I am working with Prof Demosthenis Teneketzis on sequential decentralized optimization problems that arise different application domains and analyze them using a common conceptual framework. This framework can be generalized to arbitrary sequential decentralized systems. I have worked on the following problems.

Real-Time Communication

In modern decentralized systems the design of a communication scheme is not a stand alone problem but an integrated component of a larger system; the objective is no longer just to communicate information but also to characterize how the flow of information affects the overall system performance. In such systems communication is delay sensitive, since the data is temporal in nature and loses its significance if not communicated and decoded in time. This motivates the need to study communication systems with a hard constraint on communication delay. Such communication systems are called real-time communication systems.

Real-time communication problems are drastically different from classical information theoretic formulations which does not model communication delay. The fundamental concepts of information theory such as source entropy, rate distortion, and channel capacity are asymptotic concepts and do not provide much insight for the real-time communication problem. So, we need a new mathematical formulation to analyze real-time communication. In my research, I formulate the real-time communication problem as a sequential decentralized optimization problem and develop a solution methodology to determine optimal communication schemes. I have considered two variations of the real-time communication for point-to-point communication system: (i) real-time communication with no feedback in [J3], [C2], and [C1], and (ii) real-time communication with noisy feedback in [J5] and [C4].

Control over limited noisy communication

In the classical formulation of the control system, it is assumed that the sensors and the controllers are co-located with the plant.
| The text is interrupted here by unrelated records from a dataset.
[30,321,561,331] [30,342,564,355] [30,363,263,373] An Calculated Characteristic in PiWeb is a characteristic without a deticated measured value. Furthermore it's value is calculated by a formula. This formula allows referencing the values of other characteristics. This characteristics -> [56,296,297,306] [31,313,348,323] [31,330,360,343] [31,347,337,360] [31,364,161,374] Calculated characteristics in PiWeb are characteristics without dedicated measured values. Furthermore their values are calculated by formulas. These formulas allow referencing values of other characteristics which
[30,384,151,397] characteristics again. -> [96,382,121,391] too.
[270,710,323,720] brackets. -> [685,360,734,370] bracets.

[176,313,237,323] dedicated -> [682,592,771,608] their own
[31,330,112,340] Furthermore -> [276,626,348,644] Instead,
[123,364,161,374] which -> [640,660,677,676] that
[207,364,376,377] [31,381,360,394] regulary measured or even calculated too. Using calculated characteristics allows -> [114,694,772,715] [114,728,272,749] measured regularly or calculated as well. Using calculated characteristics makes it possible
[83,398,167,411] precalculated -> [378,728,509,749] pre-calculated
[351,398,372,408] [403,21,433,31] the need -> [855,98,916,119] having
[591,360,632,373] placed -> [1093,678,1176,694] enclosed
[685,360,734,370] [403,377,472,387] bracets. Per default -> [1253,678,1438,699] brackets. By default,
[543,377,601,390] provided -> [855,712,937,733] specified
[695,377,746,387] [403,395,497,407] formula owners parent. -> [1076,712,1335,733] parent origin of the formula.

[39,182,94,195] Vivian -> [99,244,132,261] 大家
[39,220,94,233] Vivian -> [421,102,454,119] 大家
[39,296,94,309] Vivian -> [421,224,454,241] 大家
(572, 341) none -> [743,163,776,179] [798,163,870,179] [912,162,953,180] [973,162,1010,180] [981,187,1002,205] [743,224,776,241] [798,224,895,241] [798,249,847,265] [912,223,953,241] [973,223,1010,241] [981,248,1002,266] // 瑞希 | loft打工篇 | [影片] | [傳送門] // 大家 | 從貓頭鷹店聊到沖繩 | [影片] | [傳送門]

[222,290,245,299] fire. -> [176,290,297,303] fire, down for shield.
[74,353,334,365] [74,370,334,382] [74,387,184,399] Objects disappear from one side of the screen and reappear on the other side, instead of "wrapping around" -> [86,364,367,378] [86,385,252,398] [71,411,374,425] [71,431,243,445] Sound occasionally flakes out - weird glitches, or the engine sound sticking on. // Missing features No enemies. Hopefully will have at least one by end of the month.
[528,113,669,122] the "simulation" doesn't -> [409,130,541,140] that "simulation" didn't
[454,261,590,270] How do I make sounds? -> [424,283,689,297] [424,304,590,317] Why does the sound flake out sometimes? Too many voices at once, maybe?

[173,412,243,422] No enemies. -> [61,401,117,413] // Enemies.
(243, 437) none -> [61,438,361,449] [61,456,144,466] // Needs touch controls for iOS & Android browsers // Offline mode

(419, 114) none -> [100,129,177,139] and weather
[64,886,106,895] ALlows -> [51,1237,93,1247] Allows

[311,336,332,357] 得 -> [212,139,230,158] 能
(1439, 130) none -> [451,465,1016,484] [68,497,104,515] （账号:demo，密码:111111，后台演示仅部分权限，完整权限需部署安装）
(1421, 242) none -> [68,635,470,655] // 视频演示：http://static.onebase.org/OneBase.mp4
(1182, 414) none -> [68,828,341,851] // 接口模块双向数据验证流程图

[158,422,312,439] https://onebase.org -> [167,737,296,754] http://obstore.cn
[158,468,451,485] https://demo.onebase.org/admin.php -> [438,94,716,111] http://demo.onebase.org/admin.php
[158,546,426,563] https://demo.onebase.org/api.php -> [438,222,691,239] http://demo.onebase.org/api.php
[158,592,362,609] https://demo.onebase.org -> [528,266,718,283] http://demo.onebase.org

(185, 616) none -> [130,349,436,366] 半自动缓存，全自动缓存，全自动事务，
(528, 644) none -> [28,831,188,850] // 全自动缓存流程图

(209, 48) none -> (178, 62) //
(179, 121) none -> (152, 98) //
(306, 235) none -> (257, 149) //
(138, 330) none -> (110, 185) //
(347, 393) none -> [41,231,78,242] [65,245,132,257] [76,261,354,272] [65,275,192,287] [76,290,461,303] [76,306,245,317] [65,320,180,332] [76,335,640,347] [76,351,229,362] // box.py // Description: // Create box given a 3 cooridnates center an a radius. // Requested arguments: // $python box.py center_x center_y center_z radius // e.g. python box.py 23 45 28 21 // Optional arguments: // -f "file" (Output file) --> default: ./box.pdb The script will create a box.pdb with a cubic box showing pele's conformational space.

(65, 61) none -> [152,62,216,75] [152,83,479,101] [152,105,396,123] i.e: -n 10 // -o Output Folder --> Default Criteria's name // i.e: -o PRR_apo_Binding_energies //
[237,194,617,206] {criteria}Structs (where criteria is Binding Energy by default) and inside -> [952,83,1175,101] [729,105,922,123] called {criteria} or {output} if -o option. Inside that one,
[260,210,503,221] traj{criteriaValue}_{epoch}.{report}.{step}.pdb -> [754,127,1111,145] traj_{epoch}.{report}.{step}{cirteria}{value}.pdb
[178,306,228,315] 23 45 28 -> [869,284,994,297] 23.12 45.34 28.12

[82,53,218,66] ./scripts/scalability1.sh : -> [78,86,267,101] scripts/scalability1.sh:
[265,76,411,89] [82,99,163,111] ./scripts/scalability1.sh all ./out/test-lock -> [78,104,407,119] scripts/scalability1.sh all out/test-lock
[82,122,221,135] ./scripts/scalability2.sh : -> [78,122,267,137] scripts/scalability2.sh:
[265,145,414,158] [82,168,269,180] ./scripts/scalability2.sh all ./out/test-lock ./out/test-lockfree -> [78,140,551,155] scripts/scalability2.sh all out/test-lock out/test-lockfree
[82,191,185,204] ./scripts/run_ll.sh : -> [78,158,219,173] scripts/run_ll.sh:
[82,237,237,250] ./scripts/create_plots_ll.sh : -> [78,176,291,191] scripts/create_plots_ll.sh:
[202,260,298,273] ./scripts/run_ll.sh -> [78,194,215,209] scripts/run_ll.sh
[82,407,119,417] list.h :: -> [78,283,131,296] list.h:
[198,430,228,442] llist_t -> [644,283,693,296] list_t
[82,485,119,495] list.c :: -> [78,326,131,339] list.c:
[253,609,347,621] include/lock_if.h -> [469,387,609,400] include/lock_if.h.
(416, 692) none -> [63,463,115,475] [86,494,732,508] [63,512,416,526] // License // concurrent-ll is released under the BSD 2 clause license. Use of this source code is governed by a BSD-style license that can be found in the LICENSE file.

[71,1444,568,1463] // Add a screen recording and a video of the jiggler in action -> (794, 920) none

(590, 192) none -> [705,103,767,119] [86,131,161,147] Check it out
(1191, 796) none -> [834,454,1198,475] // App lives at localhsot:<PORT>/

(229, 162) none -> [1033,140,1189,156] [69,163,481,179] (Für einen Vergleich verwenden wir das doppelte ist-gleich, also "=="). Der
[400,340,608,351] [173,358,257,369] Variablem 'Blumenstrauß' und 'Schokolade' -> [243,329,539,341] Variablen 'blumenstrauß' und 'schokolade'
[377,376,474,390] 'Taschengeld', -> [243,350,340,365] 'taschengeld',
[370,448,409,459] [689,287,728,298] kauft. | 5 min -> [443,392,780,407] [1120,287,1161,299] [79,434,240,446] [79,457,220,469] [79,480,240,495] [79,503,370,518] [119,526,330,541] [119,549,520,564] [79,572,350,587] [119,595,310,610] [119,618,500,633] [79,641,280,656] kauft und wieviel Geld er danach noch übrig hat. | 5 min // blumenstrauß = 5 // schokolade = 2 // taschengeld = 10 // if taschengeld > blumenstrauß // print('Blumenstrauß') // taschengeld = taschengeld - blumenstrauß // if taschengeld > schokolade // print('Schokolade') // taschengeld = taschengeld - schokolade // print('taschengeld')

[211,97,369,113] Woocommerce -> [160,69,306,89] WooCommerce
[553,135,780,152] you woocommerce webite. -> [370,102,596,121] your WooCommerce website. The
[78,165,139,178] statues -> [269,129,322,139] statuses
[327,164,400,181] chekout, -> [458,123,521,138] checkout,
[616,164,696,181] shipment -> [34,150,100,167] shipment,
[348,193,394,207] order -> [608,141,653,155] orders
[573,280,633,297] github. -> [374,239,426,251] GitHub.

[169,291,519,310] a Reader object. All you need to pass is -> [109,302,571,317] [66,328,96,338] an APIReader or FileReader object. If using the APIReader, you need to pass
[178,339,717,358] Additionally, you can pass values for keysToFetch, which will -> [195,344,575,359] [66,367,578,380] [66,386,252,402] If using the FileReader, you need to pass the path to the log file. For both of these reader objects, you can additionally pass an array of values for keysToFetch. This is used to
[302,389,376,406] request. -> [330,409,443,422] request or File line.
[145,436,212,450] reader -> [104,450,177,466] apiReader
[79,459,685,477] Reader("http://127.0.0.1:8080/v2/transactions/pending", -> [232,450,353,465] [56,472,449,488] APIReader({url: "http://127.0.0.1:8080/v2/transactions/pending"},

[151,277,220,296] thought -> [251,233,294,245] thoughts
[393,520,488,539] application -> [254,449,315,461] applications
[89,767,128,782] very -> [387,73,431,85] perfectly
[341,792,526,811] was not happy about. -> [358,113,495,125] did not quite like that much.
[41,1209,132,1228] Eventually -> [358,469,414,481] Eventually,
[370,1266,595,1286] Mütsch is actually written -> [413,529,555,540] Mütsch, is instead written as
Recently, there has been a lot of interest in network controlled systems (NCS) where the plant, sensor, and controller are spatially distributed and their operation is coordinated via a communication network. NCS are a good model for many distributed control applications such as sensor networks, micro-electromechanical systems, cellular telephony, and industrial control networks, where the communication channel between the components does not have a large bandwidth which makes it imperative to consider an integrated approach for the design of both control and communication components.

NCS bring out the fundamental conflicts between the design philosophies of control and communication theories. Communication theory is concerned with the reliable communication of information from one point to another, and does not care about the meaning or usefulness of the communicated information at the receiving node; control theory, on the other hand, is concerned with using the information at the controller to achieve some performance objective. Communication theory does not model the delay incurred during transmission of information while timeliness of information is of paramount importance in control theory. These conflicts pose fundamental questions for both fields which makes an integrated control and communication design a challenging problem. In my thesis, I provide partial answers to these questions. I have considered the problem of optimal design of communication and control strategies for a NCS with a noisy communication link between the sensor and the controller in [J2] and [C3].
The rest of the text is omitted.